Note: Our current website is at www.zeek.org. This website is unmaintained and contains outdated information.

The Zeek Deep Cluster

Contents

Overview

A deep cluster provides one administrative interface for several conventional clusters and/or standalone Zeek nodes at once. A deep cluster eases the monitoring of several links at once and can interconnect different Zeeks and different Zeek clusters in different places. Due to its better scalability it can bring monitoring from the edge of the monitored network into its depth (-> deep cluster). Moreover, it enables and facilitates information exchange in between different Zeeks and different Zeek clusters. In essence, a deep cluster can be seen as a P2P overlay network of Zeek nodes, so that all Zeeks can communicate with each other.

Such a deep cluster requires a configuration mechanism that goes beyond what BroControl is currently providing. Hence, the goal is to setup large numbers of Zeek instances that might be deployed in different parts of the network (or in different networks).
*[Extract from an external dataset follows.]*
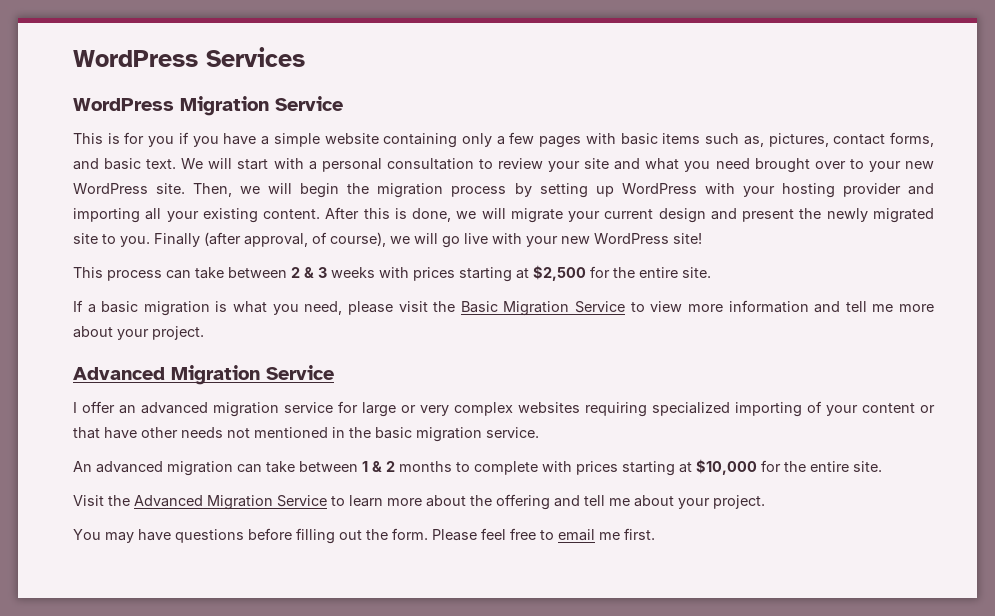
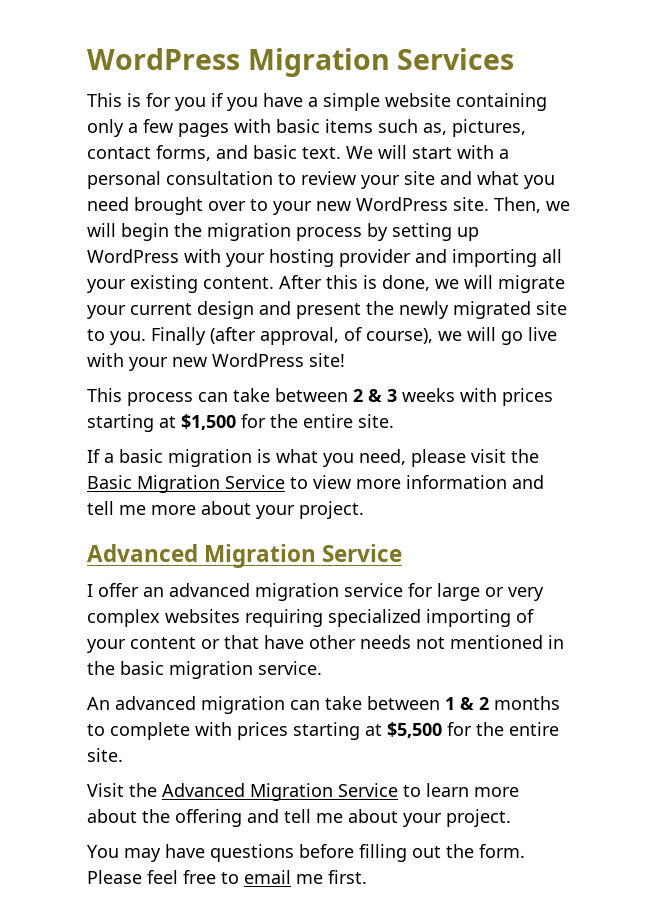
[73,47,305,67] [73,96,343,116] WordPress Services // WordPress Migration Service -> [87,48,515,77] WordPress Migration Services
[533,265,586,281] $2,500 -> [181,414,236,430] $1,500
[696,459,757,475] $10,000 -> [387,722,442,738] $5,500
Afterwards, these instances need to communicate with each other to share data and to provide security operators with a common view on their networks.
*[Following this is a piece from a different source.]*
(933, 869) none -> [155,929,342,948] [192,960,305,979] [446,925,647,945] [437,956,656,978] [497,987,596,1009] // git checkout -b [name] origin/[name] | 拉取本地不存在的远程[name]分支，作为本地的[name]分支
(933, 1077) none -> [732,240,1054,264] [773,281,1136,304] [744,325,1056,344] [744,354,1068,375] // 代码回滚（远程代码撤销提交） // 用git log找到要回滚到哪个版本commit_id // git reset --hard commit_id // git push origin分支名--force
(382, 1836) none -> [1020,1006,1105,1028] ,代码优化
An example for this would be that you have a huge network within an US-wide operating company that hosts several production sites at the east and the west coast. Currently, you would monitor each production site individually by a Zeek cluster. With a deep cluster you would be able to monitor and to configure the monitoring for all production sites at once.
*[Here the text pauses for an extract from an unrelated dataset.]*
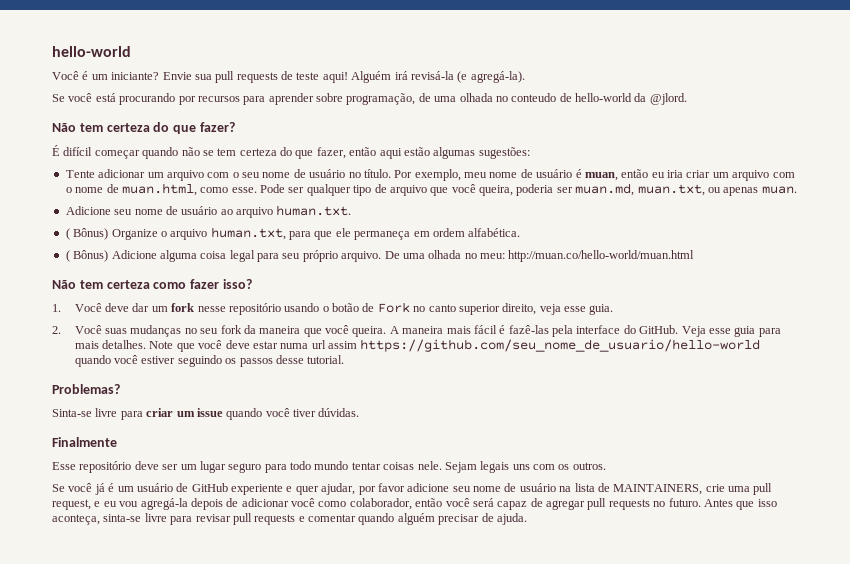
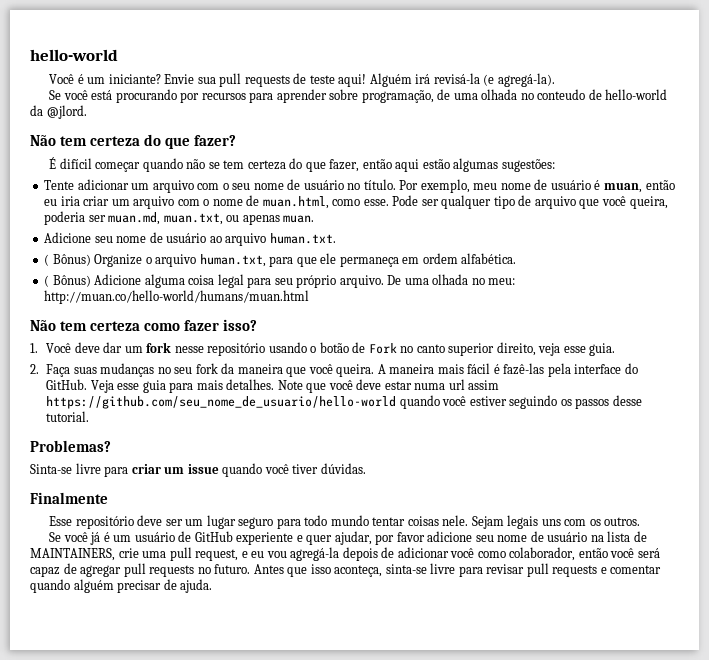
[508,250,695,262] http://muan.co/hello-world/muan.html -> [44,290,310,304] http://muan.co/hello-world/humans/muan.html
[74,325,102,334] Você -> [46,364,71,377] Faça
After setting up a deep cluster, every Zeek instance is capable to communicate with each other instance in the deep cluster, via the underlying publish-subscribe system that routes messages via the established deep cluster structure.

Changes to Zeek

Broker is now integrated into the cluster- and communication frameworks as well as into all other Zeek frameworks that make use of them, e.g., the logging and sumstats frameworks.

Zeek nodes now have no fixed types anymore (like manager, proxy, worker), but roles instead. Roles can be changed on-the-fly and more than one role can be assigned to a node at the same time. In doing that, I also removed the proxy type. With the new communication framework (broker), proxies are no longer required for maintaining common state. Instead I introduced a new node-role "datanode" that is responsible for maintaining key-value pairs via broker (not fully implemented yet) and a new role "lognode" that specifies the node in a cluster that is responsible for logging.

The currently supported roles are:

manager
worker
datanode: maintaining distributed key-value stores (via broker)
lognode: receiving updates from manager and workers + writing out logs (via broker)
standalone node
peer: a standalone node that is part of a deep cluster

Multi-hop Broker

Broker was extended significantly to support publish-subscribe-based communication between nodes that are not connected directly.

A specific challenge here is the routing of publications to all interested subscribers. For that, routing tables need to be established among all nodes in a deep cluster. These routing tables are established by flooding subscriptions in the deep cluster. Afterwards, publications can be routed on the shortest paths to all interested subcribers In that context, two issues arise, namely loop detection and avoidance as well as limiting the scope of subscriptions for rudimentarey access control. Both issues are described in detail in the following.

Loop detection and avoidance

There is no unique identifier (like an IP address) anymore on which basis you can forward information. There might be only one receipient for a publish operation, but it can be also many of them. This can result in routing loops, so that messages are forwarded endlessly in the broker topology that is a result of the peerings between broker endpoints. Such loops has to be avoided as it would falsify results, e.g., results stored in datastores.

There is basically two options here:

1. Loop avoidance: During the set up phase of the deep cluster it needs to be ensured that the topology does not contain loops.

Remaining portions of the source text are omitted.